━━ Extracted data ━━
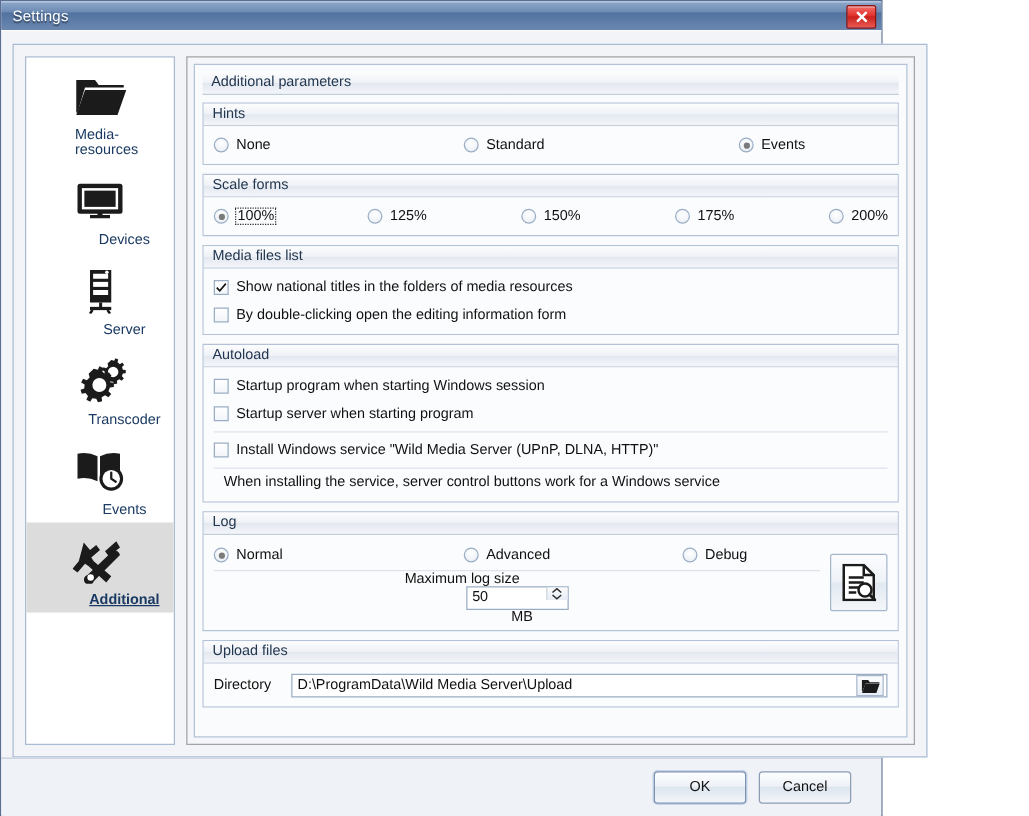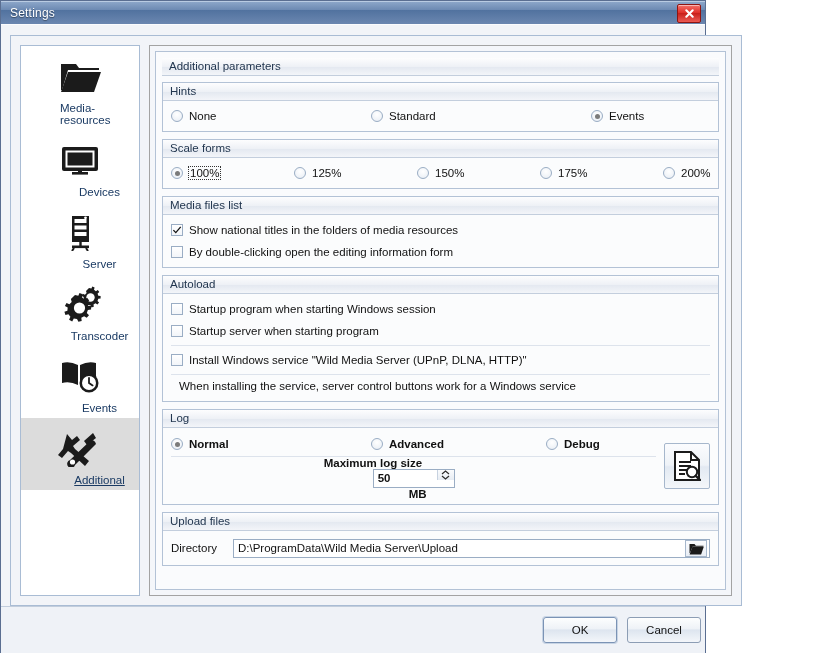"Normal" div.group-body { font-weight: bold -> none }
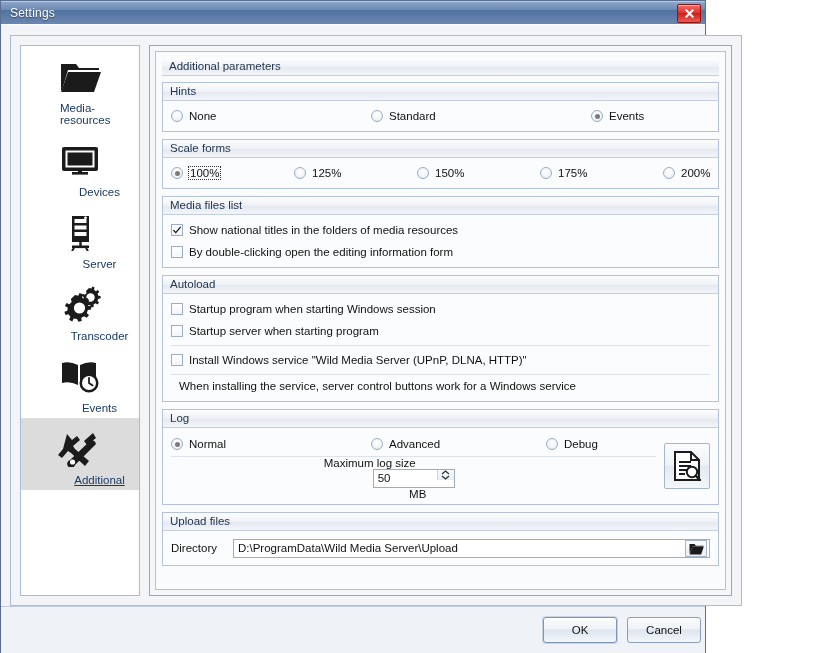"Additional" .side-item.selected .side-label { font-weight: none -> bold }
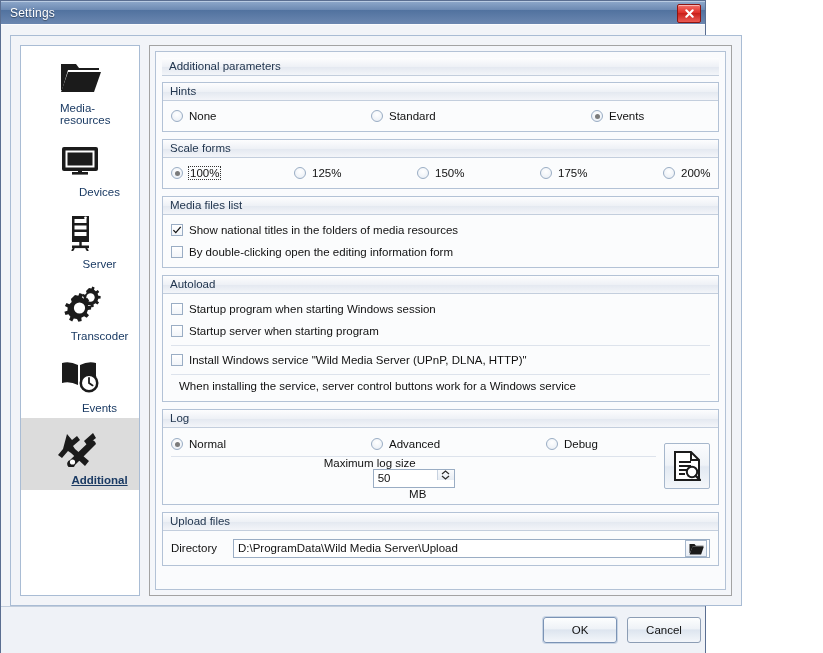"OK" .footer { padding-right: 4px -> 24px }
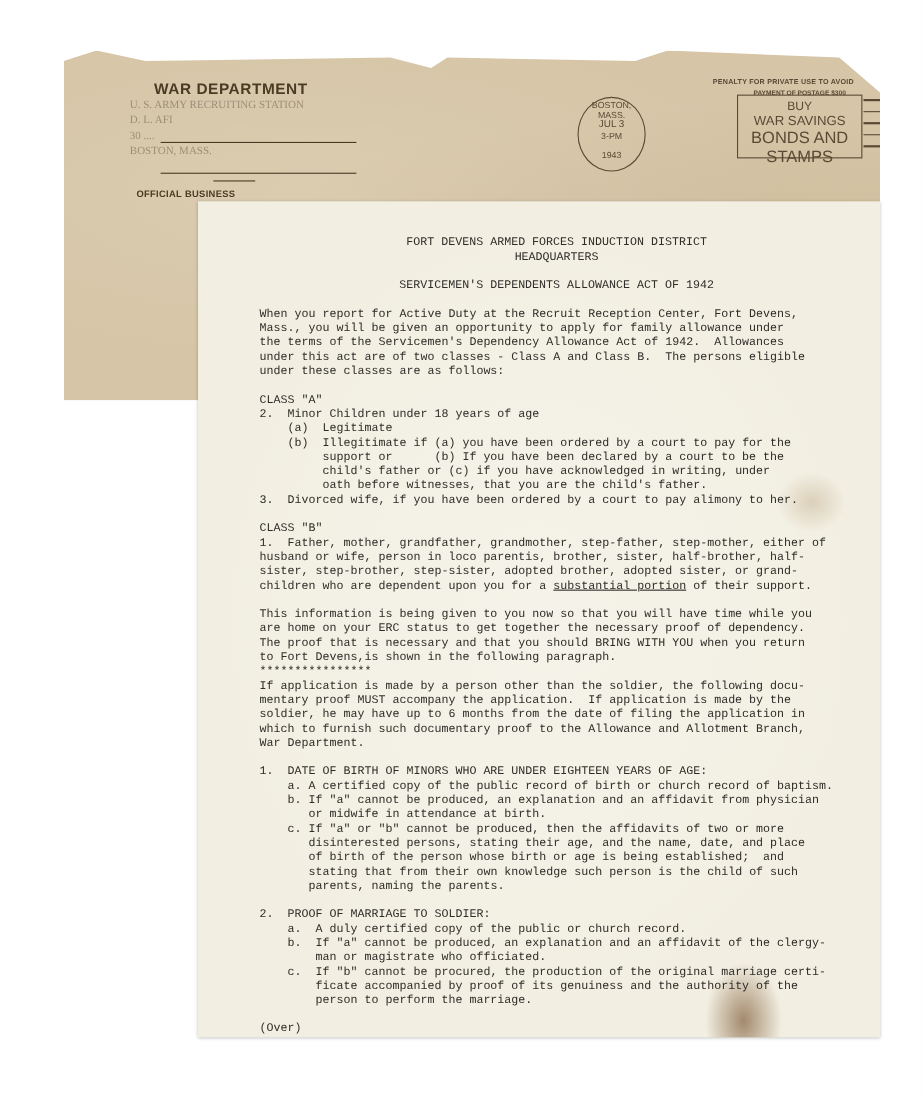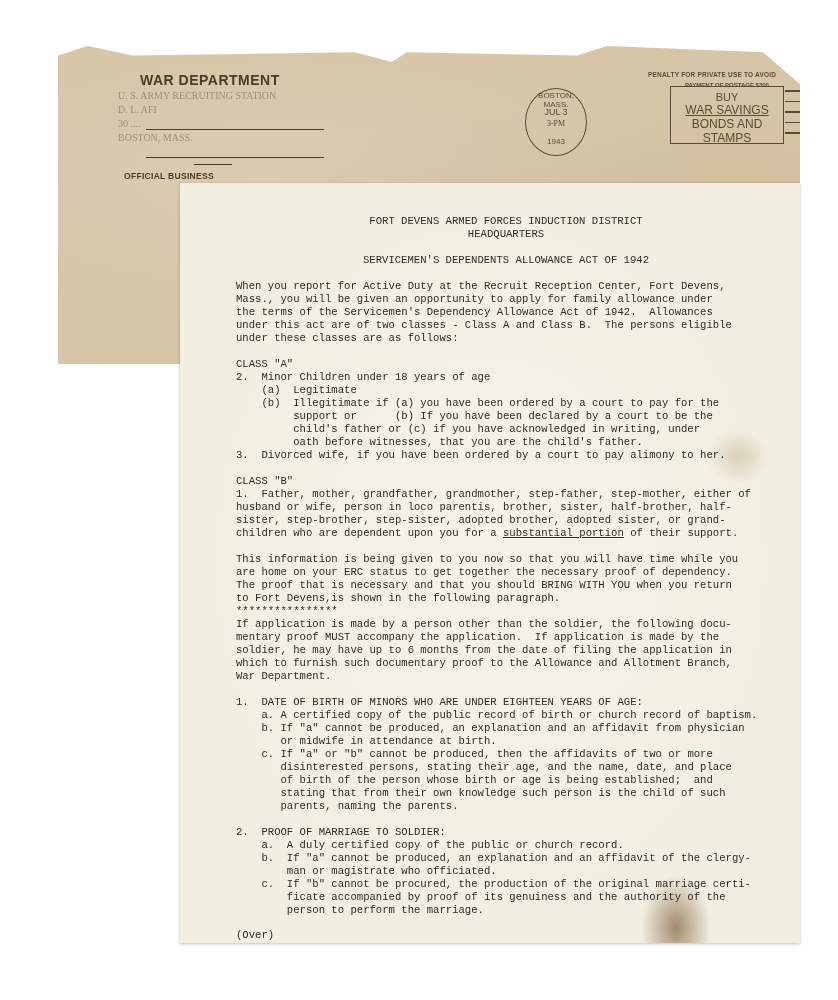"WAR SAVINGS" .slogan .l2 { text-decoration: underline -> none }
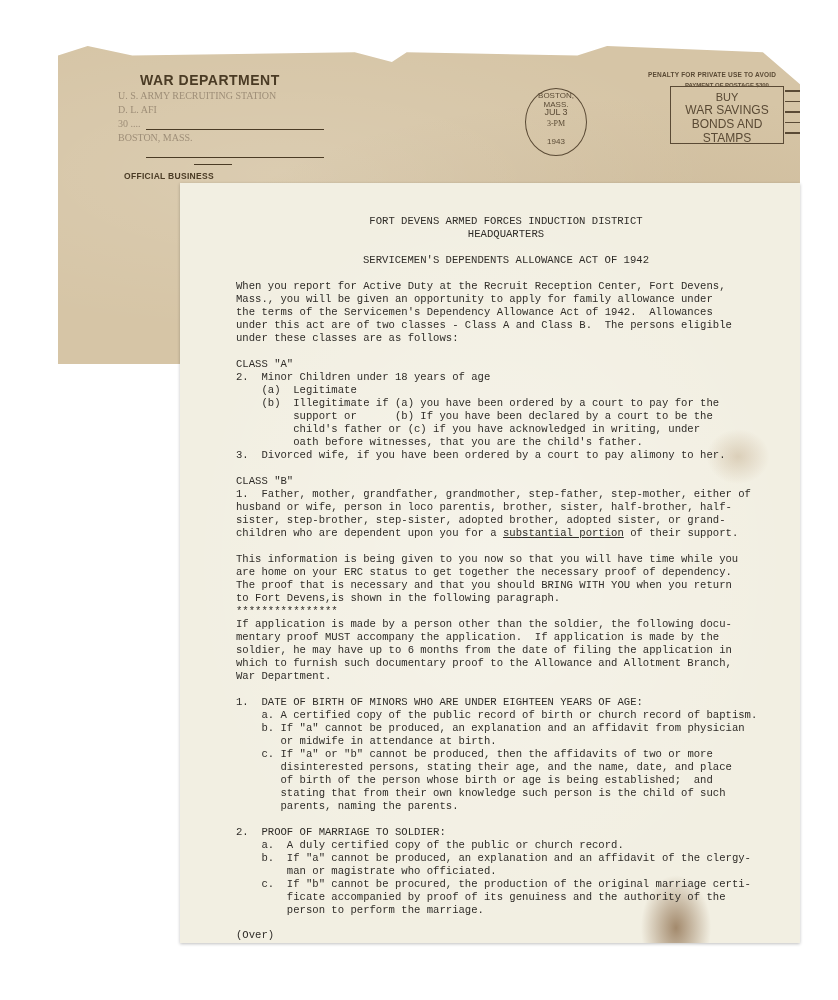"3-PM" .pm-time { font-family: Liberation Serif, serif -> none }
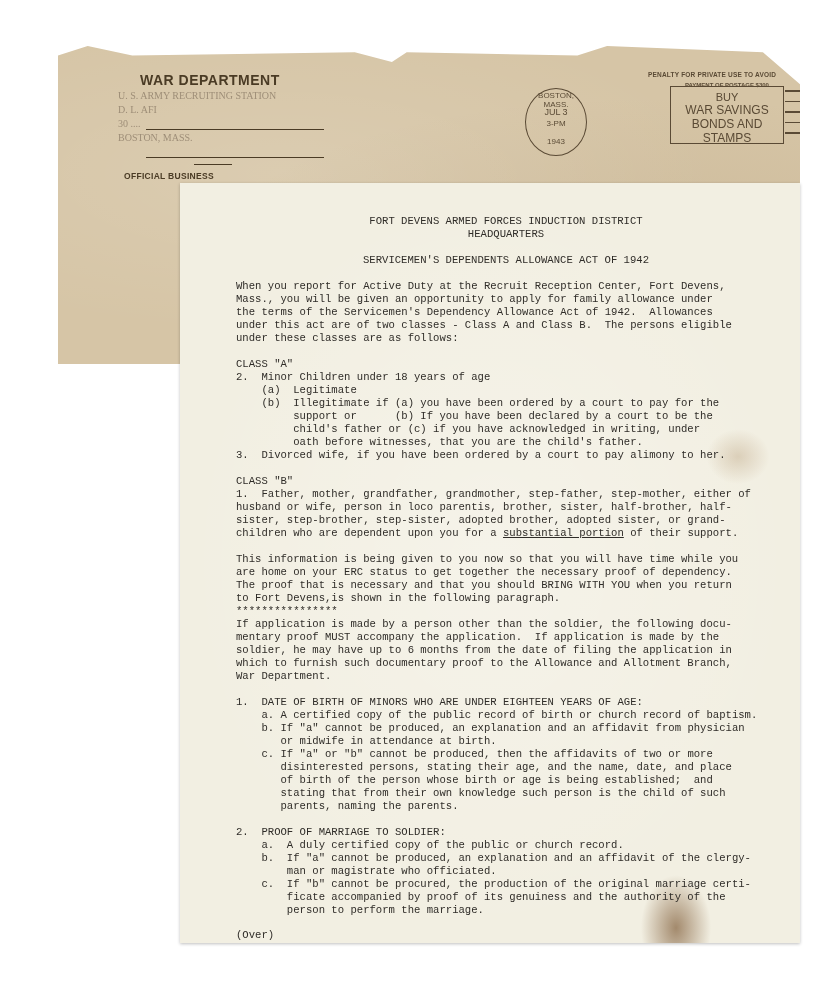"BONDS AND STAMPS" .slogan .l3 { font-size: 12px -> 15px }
━━━
*What the exercise asks*: The copy should match each line above exactly and contain no images.

*Reply*:
"Normal" div.group-body { font-weight: bold -> none }
"Additional" .side-item.selected .side-label { font-weight: none -> bold }
"OK" .footer { padding-right: 4px -> 24px }
"WAR SAVINGS" .slogan .l2 { text-decoration: underline -> none }
"3-PM" .pm-time { font-family: Liberation Serif, serif -> none }
"BONDS AND STAMPS" .slogan .l3 { font-size: 12px -> 15px }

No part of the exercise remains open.